A odores desagradáveis dos peidos são um ligeiro inconveniente quando comparados com o perigo explosivo que uma acumulação de gás pode representar. Carbohidratos complexos como a fibra dos nossos alimentos que passam sem digestão pelo nosso intestino delgado podem ser convertidos em mais de 13 litros de hidrogénio altamente inflamável diariamente.1 É surpreendente que este perigo potencial não esteja a ser mais amplamente evocado – e talvez ainda mais surpreendente que médicos e cientistas tentem usá-lo para diagnosticar doenças.
Não podemos certamente produzir tanto hidrogénio, ou todos nós estaríamos fora com o vento… O que é que dá?
Fonte: © Biomedical Imaging Unit, Southampton General Hospital/Science Photo Library
Bactéria intestinal chomp através do hidrogénio – felizmente para todos nós
Up a dois quilos de microrganismos habitam o nosso cólon, fermentando os cerca de 40g de hidratos de carbono complexos pensados para os alcançar todos os dias.
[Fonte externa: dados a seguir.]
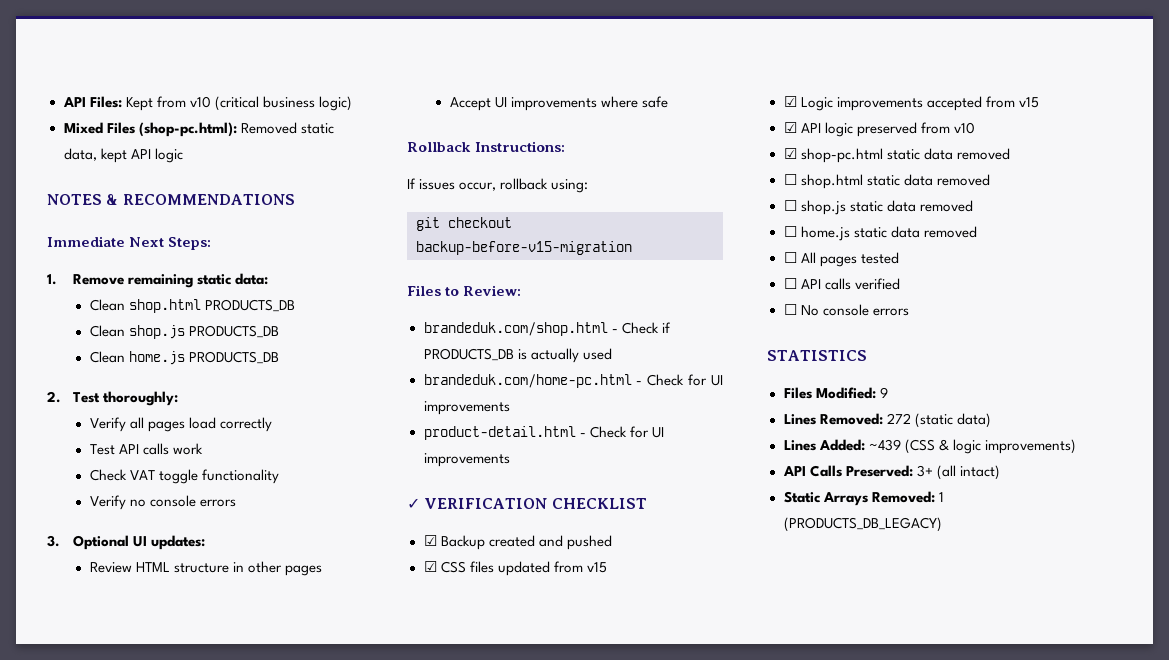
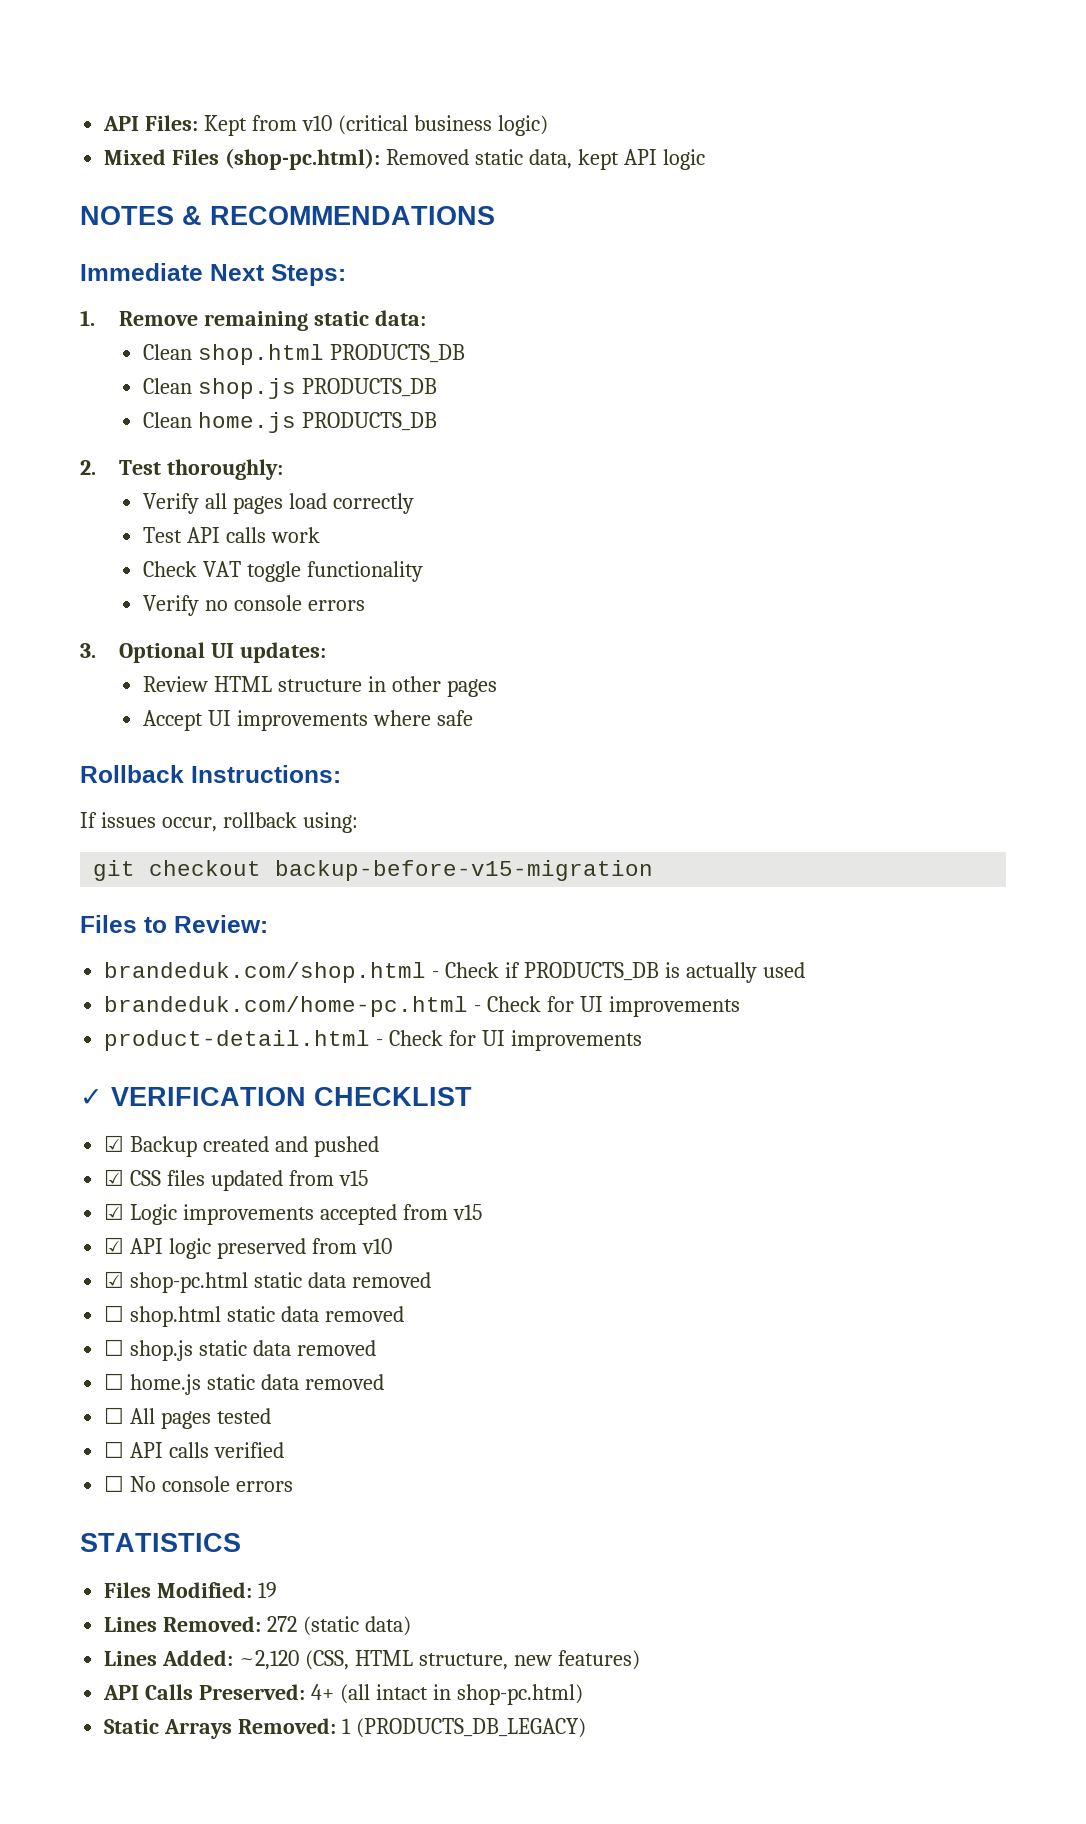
- Files Modified: 9
+ Files Modified: 19
- Lines Added: ~439 (CSS & logic improvements)
- API Calls Preserved: 3+ (all intact)
+ Lines Added: ~2,120 (CSS, HTML structure, new features)
+ API Calls Preserved: 4+ (all intact in shop-pc.html)

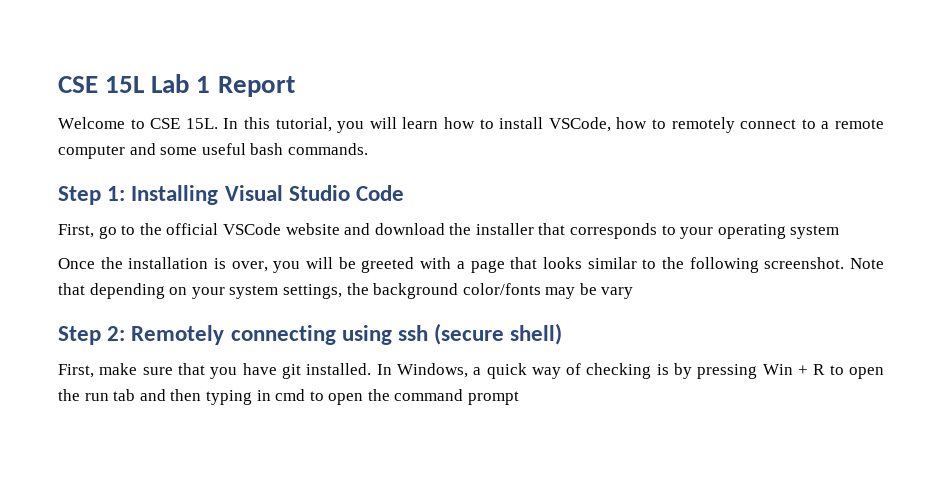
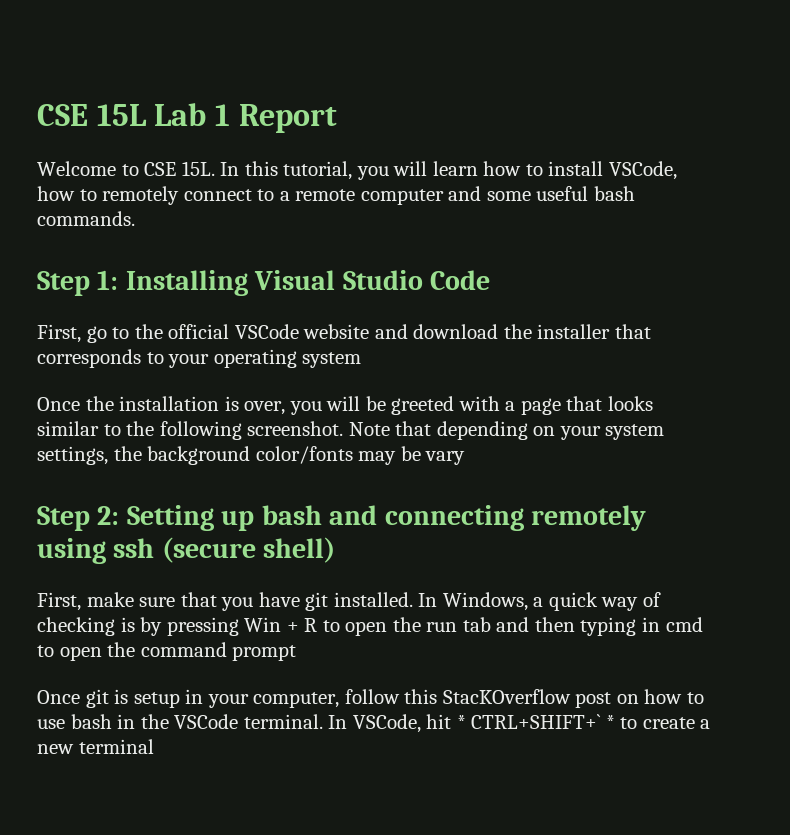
- Step 2: Remotely connecting using ssh (secure shell)
+ Step 2: Setting up bash and connecting remotely using ssh (secure shell)
+ Once git is setup in your computer, follow this StacKOverflow post on how to use bash in the VSCode terminal. In VSCode, hit * CTRL+SHIFT+` * to create a new terminal

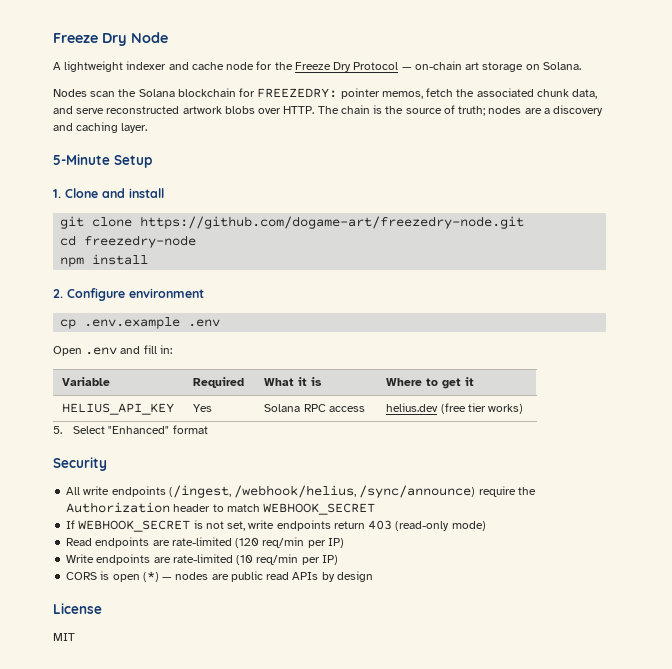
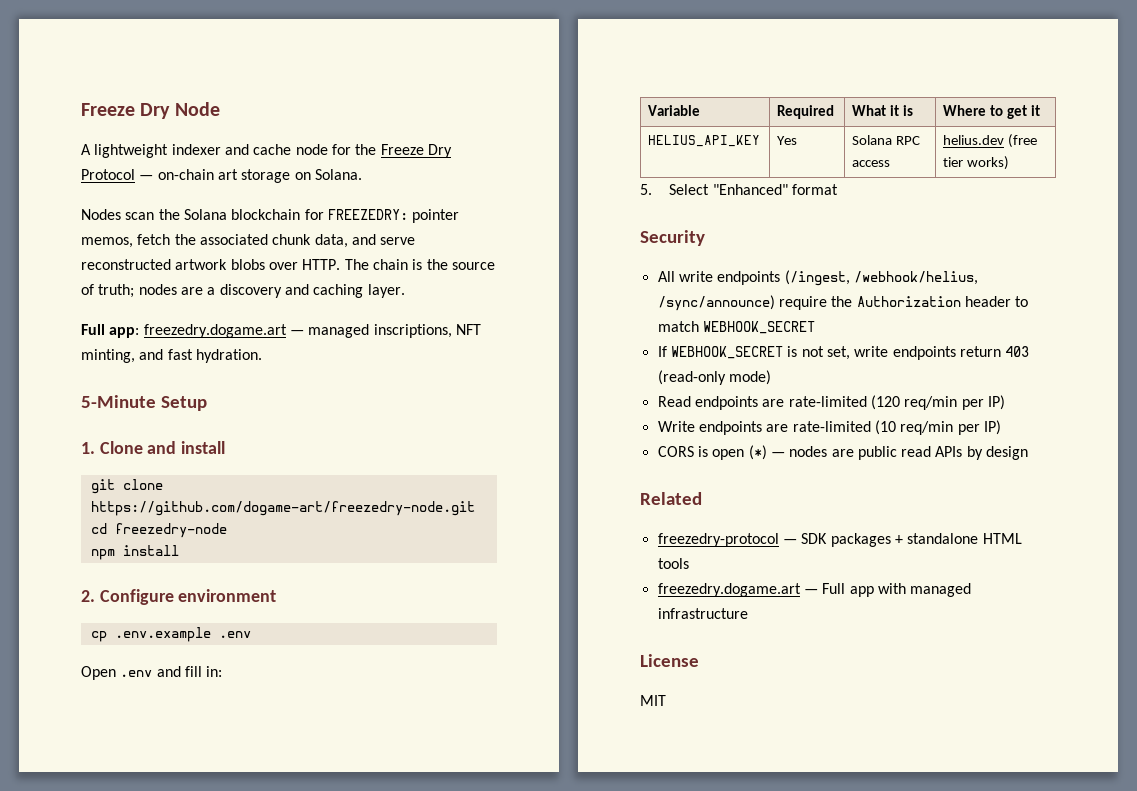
+ Full app: freezedry.dogame.art — managed inscriptions, NFT minting, and fast hydration.
+ Related
+ freezedry-protocol — SDK packages + standalone HTML tools
+ freezedry.dogame.art — Full app with managed infrastructure

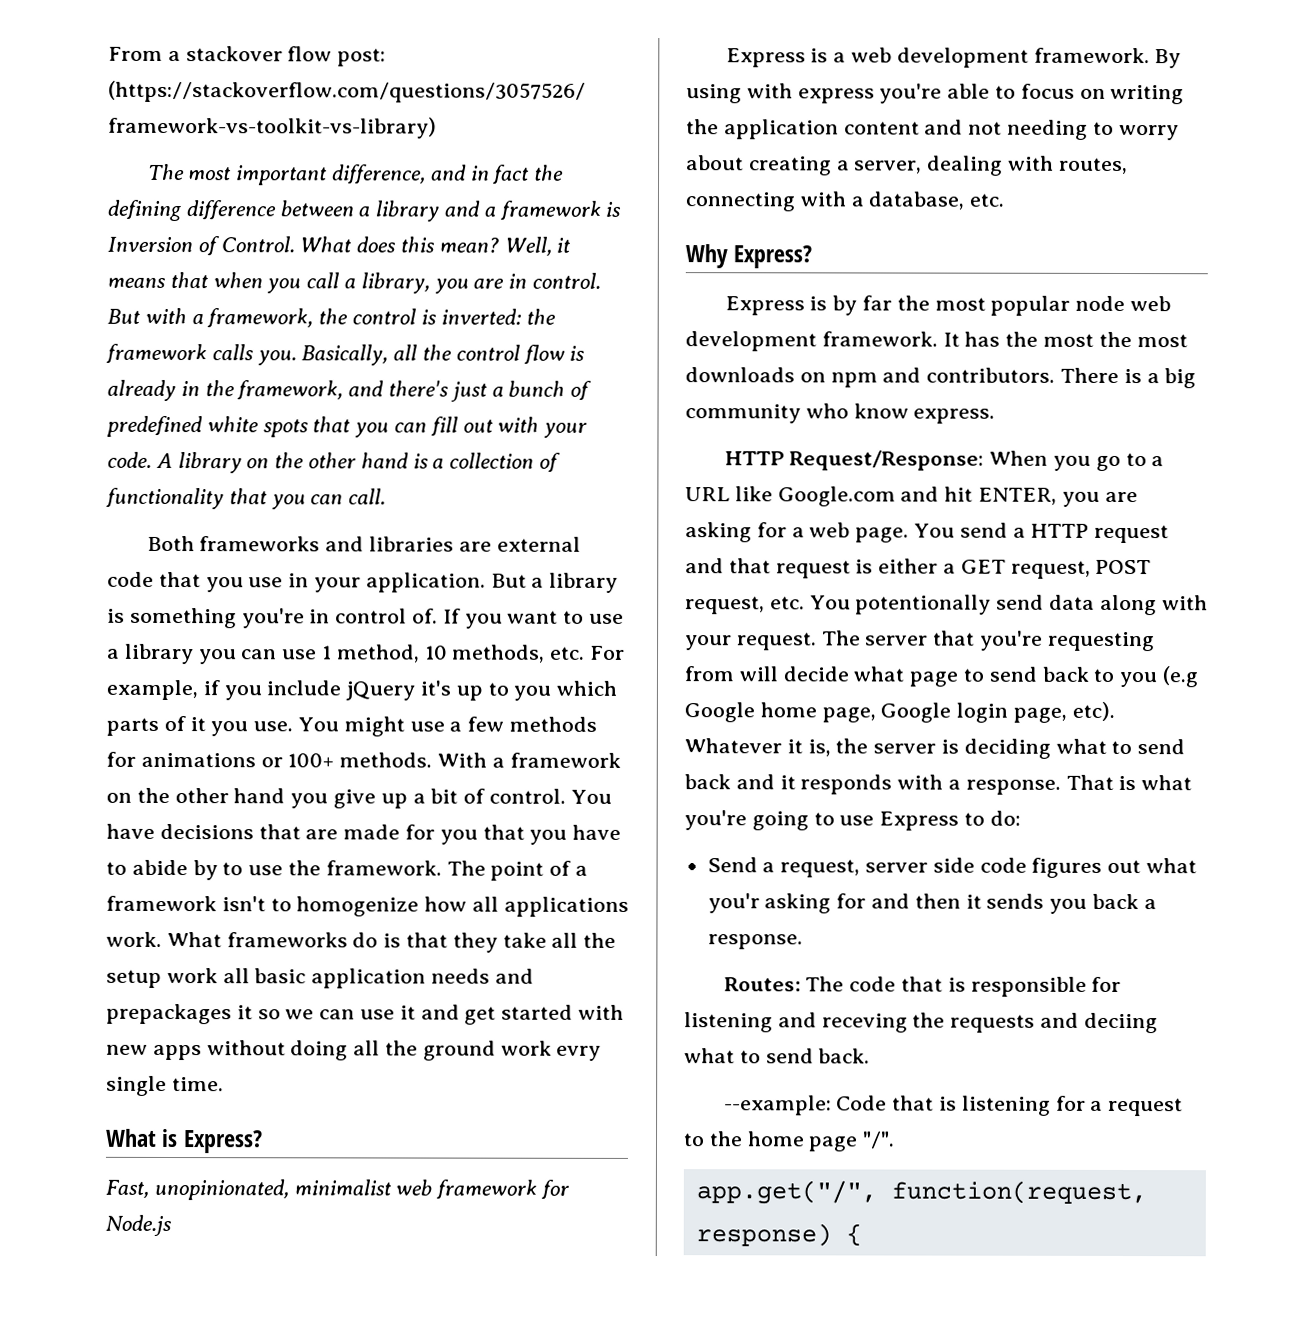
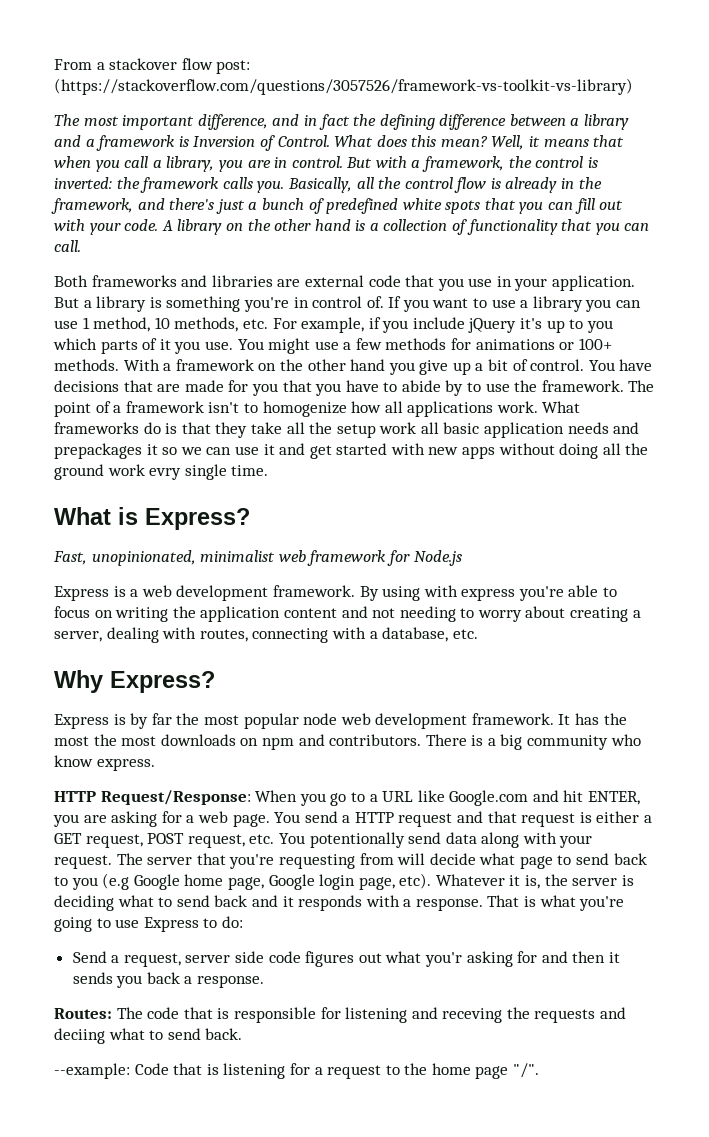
- app.get("/", function(request, response) {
As bactérias cólicas podem produzir cerca de um terço de um litro de hidrogénio por grama de hidratos de carbono, o que poderia equivaler a mais de 13 litros por dia. Mas a massa microbiana é efectivamente uma refinaria que converte alimentos parcialmente digeridos em substâncias que muitas vezes influenciam a nossa saúde, na qual o hidrogénio produzido pelas bactérias Firmicutes é também uma matéria-prima.2 Por exemplo, algumas bactérias reagem ao hidrogénio com iões sulfato e fazem gás sulfureto de hidrogénio, que não só traz um odor nocivo e podre de ovo, como é inflamável por si próprio. Os micróbios de Archaea também podem baixar o nível de inflamabilidade reagindo quatro moléculas de hidrogénio com uma de dióxido de carbono para fazer uma de metano e duas de água.3
Então, depois de toda esta química, que gases estão nos nossos peidos, e em que quantidades?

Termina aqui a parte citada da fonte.